O pós-neoliberalismo, todavia, apresentou logo seus limites. E talvez o mais simbólico seja Lula, analisado num capítulo inteiro do livro. Lula, nós sabemos, não venceu as eleições quando o movimento dos trabalhadores ascendia (1989), mas sim quando estava em queda organizacional e na defensiva ideológica. Desse modo, ele ganhou com um programa rebaixado. Mesmo assim, impôs as políticas sociais mais efetivas da história recente do nosso país, paralisou as privatizações, impediu a Alca, reforçou o salário mínimo e aumentou a formalidade do mercado de trabalho. Por outro lado, como recorda Sader, não taxou o capital especulativo, não quis incomodar o latifúndio (rebatizado de agronegócio) e não sustentou uma crítica acerba do imperialismo norte-americano.

A ambiguidade de Lula provoca reações equivocadas da esquerda mais radical. Pode-se discordar de Sader, mas seu livro vai direto ao ponto: só há duas opções, confundir-se com a direita nas críticas ao governo Lula ou apoiar seu núcleo progressista e rejeitar seus setores conservadores. Em vez de respaldar o caráter progressista do governo e recusar suas políticas de contemporização com a direita, parte da esquerda aparece unida às grandes empresas de comunicação no ataque ao governo.
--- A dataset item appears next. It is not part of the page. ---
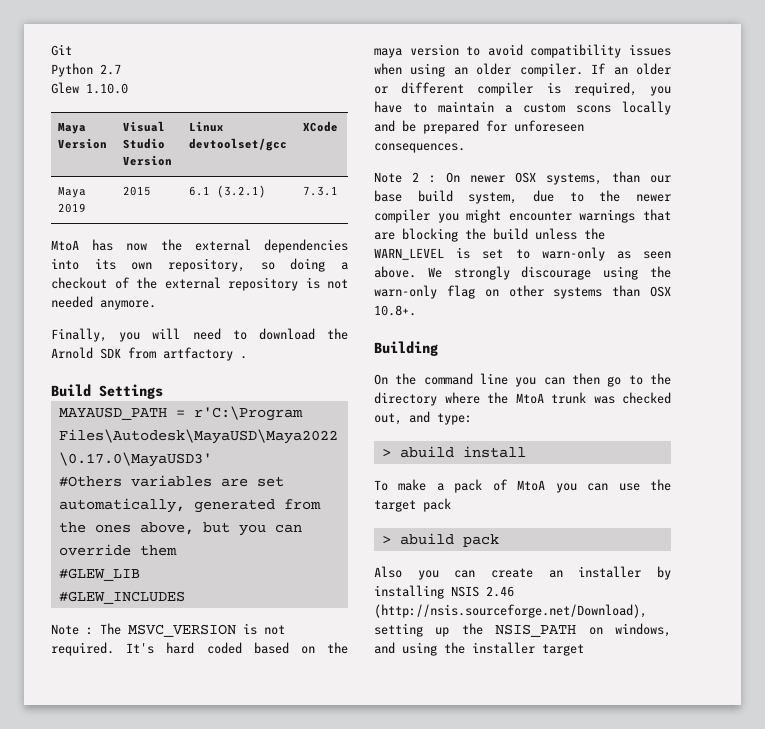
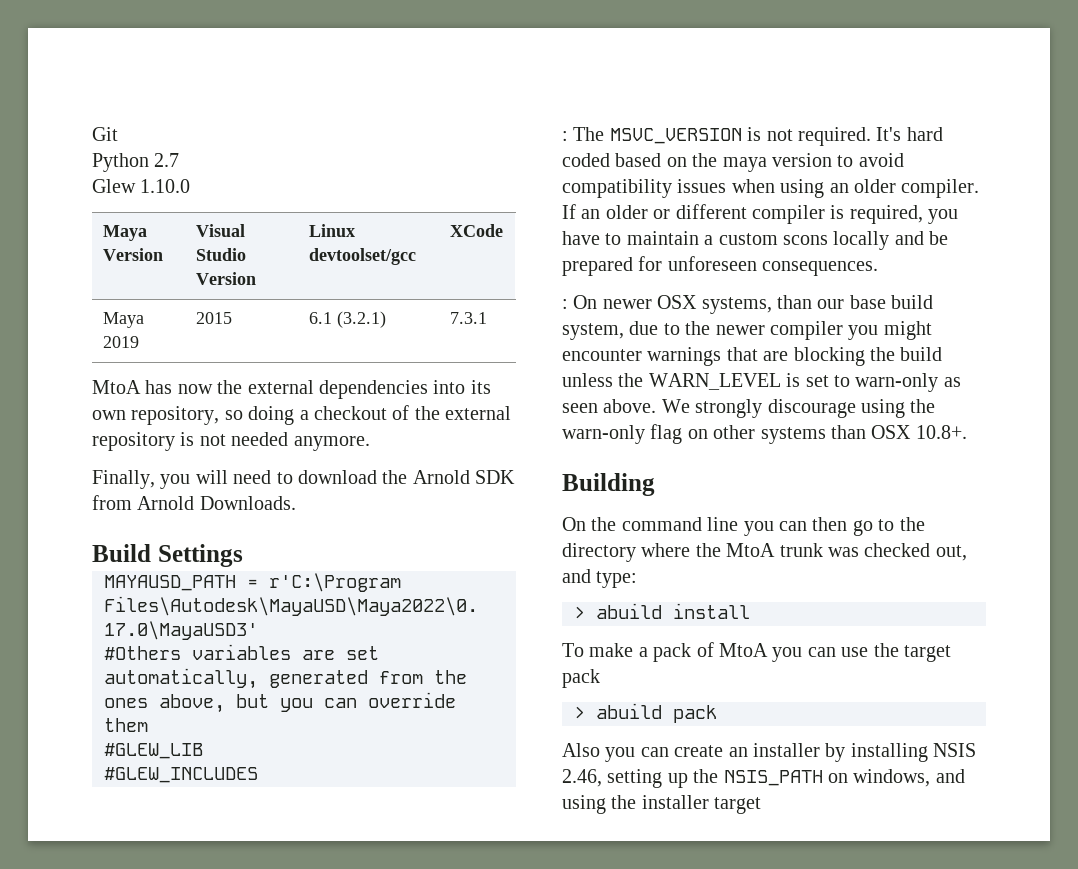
[163,347,247,361] artfactory . -> [137,496,296,510] Arnold Downloads.
[51,624,79,635] Note -> (258, 775) none
[374,172,419,183] Note 2 -> (879, 268) none
[486,586,514,597] [374,604,647,618] 2.46 (http://nsis.sourceforge.net/Download), -> [562,769,602,787] 2.46,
O livro termina com uma discussão sobre o desafio estratégico da esquerda. A nova estratégia da esquerda deve pressupor uma prolongada disputa de hegemonia que passa por movimentos sociais, novas formulações, conquista do poder especificamente político e uma abertura para o novo. É isso que Sader tenta desvendar nas suas páginas finais. Aqui não cabe adiantar o prognóstico deste livro inovador. Fica o convite à leitura.